Tollé après des propos du compositeur Mantovani jugés machistes

Par @Culturebox
Mis à jour le 06/12/2016 à 06H30, publié le 10/10/2013 à 15H15
Bruno Mantovani, compositeur et chef d'orchestre, ici recevant sa Victoire du Meilleur compositeur de l'année en 2009.

Bruno Mantovani, compositeur et chef d'orchestre, ici recevant sa Victoire du Meilleur compositeur de l'année en 2009.

© jean-Christophe Vergaegen / AFP

Les propos de Bruno Mantovani, 39 ans, directeur du Conservatoire national supérieur de musique et de danse de Paris, tenus la semaine passée sur France Musique, ne passent pas. Jugée sexiste, sa tirade sur la parité dans la culture et le métier de chef d'orchestre pour les femmes a déclenché une vague de réactions indignées sur les réseaux sociaux qui ne semble pas s'apaiser.
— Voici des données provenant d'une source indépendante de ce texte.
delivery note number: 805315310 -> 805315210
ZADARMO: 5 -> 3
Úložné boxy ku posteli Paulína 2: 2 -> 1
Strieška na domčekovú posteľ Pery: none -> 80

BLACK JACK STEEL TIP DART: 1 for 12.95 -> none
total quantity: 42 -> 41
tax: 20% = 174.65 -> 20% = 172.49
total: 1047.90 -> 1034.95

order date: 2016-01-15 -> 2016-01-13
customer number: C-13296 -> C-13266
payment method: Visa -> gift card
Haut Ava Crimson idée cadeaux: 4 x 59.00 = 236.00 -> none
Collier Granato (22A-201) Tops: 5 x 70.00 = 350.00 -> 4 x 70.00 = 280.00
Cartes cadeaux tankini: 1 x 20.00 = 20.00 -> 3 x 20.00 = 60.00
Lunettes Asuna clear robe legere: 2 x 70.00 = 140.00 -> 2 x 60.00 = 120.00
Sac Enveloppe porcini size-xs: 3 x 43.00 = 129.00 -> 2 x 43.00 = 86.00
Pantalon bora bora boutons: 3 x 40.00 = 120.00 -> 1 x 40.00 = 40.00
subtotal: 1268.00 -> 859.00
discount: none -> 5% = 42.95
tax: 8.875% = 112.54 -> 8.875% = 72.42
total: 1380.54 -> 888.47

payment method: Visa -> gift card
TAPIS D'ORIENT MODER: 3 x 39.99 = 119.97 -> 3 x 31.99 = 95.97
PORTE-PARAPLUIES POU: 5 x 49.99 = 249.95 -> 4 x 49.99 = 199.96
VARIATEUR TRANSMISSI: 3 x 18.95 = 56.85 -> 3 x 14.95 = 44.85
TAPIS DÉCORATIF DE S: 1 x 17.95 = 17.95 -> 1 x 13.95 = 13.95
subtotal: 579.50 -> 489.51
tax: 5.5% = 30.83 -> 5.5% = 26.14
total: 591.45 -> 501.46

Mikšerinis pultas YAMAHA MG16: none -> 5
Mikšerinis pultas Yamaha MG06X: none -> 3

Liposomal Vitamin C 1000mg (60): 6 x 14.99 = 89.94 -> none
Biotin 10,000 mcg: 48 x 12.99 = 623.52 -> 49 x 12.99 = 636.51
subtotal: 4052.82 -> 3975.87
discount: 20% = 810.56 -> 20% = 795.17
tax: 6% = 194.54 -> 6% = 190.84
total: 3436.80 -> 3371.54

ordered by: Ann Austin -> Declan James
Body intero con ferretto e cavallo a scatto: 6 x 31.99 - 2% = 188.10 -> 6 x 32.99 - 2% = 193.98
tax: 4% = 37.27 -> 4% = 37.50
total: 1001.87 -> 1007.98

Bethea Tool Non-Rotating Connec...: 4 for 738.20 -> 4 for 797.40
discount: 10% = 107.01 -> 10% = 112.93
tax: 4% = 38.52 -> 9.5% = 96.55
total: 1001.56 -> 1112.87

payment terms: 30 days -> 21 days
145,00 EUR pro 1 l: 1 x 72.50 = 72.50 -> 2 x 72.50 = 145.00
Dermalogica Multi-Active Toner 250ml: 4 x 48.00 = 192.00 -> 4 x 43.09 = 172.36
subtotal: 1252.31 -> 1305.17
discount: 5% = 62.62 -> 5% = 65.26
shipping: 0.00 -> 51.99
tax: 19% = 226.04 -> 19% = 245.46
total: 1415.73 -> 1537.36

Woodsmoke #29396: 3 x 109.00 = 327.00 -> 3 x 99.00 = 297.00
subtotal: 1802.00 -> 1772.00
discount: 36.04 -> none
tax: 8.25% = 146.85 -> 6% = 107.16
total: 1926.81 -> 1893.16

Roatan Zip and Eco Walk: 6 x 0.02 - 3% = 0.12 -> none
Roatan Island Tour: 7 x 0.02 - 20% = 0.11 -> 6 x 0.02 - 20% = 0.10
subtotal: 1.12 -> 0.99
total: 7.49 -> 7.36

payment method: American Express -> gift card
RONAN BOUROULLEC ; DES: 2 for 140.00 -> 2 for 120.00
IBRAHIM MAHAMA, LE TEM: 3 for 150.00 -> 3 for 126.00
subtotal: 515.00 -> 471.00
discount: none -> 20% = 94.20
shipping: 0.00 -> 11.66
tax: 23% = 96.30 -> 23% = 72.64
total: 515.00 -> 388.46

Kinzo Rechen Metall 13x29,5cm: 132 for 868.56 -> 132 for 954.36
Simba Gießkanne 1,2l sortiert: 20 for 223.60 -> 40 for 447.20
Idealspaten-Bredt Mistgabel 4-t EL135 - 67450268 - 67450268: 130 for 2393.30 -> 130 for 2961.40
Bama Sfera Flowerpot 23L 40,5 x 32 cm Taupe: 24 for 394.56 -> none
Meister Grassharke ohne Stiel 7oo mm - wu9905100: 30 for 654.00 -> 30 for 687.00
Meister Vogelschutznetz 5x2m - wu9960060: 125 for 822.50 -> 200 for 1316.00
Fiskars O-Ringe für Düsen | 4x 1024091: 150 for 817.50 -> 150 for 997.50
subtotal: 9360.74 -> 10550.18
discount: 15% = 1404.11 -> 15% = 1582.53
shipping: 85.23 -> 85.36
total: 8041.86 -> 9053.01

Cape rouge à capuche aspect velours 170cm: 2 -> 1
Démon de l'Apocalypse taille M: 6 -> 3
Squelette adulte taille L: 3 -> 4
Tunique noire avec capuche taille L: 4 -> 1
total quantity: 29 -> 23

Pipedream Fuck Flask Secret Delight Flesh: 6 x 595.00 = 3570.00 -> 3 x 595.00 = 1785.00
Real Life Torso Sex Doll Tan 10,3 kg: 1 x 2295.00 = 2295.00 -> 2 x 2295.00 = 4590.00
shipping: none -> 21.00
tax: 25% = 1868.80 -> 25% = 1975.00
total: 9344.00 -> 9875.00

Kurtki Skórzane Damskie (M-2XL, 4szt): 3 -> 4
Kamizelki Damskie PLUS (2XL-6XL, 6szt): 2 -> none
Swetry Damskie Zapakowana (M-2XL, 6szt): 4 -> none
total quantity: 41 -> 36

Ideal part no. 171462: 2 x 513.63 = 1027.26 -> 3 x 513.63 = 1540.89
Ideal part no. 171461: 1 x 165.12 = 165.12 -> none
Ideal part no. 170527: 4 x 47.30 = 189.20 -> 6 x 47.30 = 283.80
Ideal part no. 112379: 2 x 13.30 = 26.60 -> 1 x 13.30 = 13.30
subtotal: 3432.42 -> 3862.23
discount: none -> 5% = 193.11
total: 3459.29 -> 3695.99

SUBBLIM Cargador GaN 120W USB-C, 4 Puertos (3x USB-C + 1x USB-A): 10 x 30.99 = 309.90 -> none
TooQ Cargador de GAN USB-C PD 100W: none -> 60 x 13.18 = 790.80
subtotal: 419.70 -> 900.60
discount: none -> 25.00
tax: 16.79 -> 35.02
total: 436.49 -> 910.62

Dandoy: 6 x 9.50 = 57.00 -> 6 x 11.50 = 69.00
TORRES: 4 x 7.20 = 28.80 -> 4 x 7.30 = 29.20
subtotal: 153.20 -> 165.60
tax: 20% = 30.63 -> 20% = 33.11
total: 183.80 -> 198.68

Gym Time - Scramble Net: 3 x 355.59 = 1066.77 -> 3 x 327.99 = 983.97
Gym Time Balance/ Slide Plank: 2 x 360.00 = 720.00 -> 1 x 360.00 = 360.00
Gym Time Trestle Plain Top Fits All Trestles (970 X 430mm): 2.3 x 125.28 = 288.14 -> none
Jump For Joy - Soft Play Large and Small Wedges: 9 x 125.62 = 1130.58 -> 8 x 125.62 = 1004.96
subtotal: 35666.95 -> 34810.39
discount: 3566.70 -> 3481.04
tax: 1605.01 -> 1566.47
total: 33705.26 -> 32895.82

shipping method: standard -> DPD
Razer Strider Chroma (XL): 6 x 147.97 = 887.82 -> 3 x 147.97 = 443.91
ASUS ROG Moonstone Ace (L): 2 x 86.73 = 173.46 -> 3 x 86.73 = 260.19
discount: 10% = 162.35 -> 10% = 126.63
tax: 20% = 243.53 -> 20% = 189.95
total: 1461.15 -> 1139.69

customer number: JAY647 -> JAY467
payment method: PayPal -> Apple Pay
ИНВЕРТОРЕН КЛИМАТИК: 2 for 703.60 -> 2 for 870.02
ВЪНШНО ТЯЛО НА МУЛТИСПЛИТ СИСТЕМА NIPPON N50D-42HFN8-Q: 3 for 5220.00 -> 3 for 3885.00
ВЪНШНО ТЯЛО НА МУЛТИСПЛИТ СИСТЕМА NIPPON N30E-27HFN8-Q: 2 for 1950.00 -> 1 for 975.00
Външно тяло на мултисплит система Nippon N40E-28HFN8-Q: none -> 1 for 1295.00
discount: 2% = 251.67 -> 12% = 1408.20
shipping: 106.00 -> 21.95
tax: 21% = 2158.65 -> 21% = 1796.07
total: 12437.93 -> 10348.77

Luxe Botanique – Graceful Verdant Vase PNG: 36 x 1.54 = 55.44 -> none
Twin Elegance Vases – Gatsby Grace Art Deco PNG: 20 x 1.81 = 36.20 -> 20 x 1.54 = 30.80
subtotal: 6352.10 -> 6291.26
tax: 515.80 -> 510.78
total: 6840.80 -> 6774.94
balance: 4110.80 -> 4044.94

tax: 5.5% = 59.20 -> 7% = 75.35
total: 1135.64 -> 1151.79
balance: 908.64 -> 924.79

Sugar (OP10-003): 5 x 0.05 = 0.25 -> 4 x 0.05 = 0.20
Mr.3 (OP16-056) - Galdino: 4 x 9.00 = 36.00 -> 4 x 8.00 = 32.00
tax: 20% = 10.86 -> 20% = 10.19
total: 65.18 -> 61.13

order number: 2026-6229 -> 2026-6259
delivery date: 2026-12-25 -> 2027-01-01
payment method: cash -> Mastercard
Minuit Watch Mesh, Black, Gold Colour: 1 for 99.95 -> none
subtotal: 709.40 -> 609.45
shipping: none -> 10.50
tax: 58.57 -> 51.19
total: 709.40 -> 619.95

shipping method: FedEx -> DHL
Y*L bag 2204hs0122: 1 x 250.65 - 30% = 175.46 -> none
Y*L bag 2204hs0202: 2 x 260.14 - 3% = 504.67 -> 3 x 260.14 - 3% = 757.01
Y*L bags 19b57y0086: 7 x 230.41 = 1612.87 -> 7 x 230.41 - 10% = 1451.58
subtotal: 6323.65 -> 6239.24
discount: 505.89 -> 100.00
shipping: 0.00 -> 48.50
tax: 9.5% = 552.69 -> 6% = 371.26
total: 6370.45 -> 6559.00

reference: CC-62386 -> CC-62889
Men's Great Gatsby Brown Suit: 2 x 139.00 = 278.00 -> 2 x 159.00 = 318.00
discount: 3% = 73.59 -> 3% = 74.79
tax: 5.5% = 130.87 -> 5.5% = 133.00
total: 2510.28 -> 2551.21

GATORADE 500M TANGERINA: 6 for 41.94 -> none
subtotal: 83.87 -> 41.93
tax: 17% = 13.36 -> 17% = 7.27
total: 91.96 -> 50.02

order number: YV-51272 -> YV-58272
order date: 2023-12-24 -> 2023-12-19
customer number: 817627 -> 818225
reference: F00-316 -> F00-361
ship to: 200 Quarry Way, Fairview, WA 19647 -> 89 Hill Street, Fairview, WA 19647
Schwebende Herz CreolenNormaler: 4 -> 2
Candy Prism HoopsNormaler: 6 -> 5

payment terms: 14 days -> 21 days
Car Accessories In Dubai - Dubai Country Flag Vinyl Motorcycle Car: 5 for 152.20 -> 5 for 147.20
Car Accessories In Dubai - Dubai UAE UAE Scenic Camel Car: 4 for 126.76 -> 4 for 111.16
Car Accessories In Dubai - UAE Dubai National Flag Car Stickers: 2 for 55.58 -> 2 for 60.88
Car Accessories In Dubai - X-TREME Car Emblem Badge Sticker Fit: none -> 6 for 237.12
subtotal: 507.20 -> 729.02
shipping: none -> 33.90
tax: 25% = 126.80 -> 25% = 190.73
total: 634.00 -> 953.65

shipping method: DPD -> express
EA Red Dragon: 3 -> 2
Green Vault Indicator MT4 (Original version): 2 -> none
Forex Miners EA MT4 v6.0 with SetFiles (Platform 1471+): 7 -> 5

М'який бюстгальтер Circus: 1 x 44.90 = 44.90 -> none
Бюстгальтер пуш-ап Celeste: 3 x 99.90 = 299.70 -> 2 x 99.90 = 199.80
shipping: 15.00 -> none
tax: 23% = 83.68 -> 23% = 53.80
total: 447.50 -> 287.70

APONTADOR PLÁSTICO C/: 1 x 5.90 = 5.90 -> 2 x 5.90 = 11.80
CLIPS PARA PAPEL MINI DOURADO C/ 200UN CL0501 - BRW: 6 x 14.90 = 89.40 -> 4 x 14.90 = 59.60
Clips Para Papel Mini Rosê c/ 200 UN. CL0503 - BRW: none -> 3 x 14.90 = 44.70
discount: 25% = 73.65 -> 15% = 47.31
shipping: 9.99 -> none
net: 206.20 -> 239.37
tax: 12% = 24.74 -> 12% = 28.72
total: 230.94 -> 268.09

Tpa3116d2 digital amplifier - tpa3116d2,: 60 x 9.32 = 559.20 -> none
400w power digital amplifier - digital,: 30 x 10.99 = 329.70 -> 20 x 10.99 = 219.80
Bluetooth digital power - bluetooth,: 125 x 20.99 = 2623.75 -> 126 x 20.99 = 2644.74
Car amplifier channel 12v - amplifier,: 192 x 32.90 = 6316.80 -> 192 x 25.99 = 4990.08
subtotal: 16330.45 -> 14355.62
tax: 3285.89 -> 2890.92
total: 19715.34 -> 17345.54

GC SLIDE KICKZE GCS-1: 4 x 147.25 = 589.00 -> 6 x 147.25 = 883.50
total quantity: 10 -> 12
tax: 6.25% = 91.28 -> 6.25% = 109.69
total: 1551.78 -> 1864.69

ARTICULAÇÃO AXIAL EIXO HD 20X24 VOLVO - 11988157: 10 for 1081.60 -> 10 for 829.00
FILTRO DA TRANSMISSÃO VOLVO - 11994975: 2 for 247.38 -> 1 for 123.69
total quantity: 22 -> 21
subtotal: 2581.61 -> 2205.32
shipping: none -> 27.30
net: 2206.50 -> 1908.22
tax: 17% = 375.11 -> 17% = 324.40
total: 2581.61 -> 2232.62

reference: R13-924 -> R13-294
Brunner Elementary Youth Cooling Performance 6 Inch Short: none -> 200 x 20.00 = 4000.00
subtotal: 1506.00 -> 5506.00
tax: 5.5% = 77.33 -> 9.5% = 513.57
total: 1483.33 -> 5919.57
Bruno Mantovani, lui même compositeur et chef d'orchestre, était interrogé sur  l'enquête de la SACD (Société des auteurs et compositeurs dramatiques) sur la parité dans la culture. Selon cette enquête intitulée "Où sont les femmes ?", seulement 17 femmes dirigeront un orchestre lors des 574 concerts de la saison en France.

Les propos controversés de Mantovani sont à écouter ci-dessous : Mantovani évoque "le problème de la maternité"
"Moi je suis un tout petit peu dérangé par tous les discours sur la parité et les discriminations positives", déclare M. Mantovani, qui reconnaît une seule discrimination possible, celle du concours. Il explique que "le métier de chef d'orchestre est compliqué" et note que "les femmes ne sont pas forcément intéressées". "Je ne peux pas mettre une baïonnette derrière chaque étudiante du conservatoire qui aurait des capacités de direction pour la forcer à faire ce métier-là", dit-il.
   
Mais le passage qui a le plus fait réagir les internautes est celui où M. Mantovani déclare: "Il y a aussi la problème de la maternité qui se pose, une femme qui va avoir des enfants va avoir du mal à avoir une carrière de chef d'orchestre qui va s'interrompre du jour au lendemain pendant quelques mois, et puis après j'allais dire vulgairement assurer le service après-vente de la maternité, élever un enfant à distance ce n'est pas simple". Le directeur du CNSMDP évoque aussi "un frein physiologique: le métier de chef est parfois très éprouvant, certaines fois les femmes sont découragées par l'aspect très physique".
Les réseaux sociaux outrés
Sur Twitter, des dizaines de personnes ont relayé le message "Dans le monde  merveilleux de Bruno Mantovani les femmes ne sont pas chefs d'orchestre et  c'est très bien comme ça", d'autres évoquant son "sexisme ordinaire" et son  "machisme".

Mantovani se défend
Devant l'émotion, le patron du conservatoire a publié une mise au point sur la page Facebook du Conservatoire, où il s'insurge contre "le procès en  machisme qui m'est fait", en rappelant qu'il a "dédié quatre oeuvres à Laurence Equilbey, a enregistré un disque avec Susanna Mälkki, a demandé à l'Opéra de Paris d'engager cette dernière pour son premier ouvrage scénique à l'Opéra Bastille et travaille actuellement à un projet de mélodrame avec Claire  Gibault", toutes des chefs d'orchestre reconnues.

 
Il maintient toutefois l'"opinion personnelle" selon laquelle la maternité  est "une question qui se pose en général au moment même où une carrière débute  pour un chef", et s'il regrette "l'expression malheureuse" du "service  après-vente", il réitère "qu'une mère peut difficilement conjuguer une carrière  internationale de chef et une maternité récente", et que "le rapport d'un  enfant à sa mère n'est pas le même que celui à son père".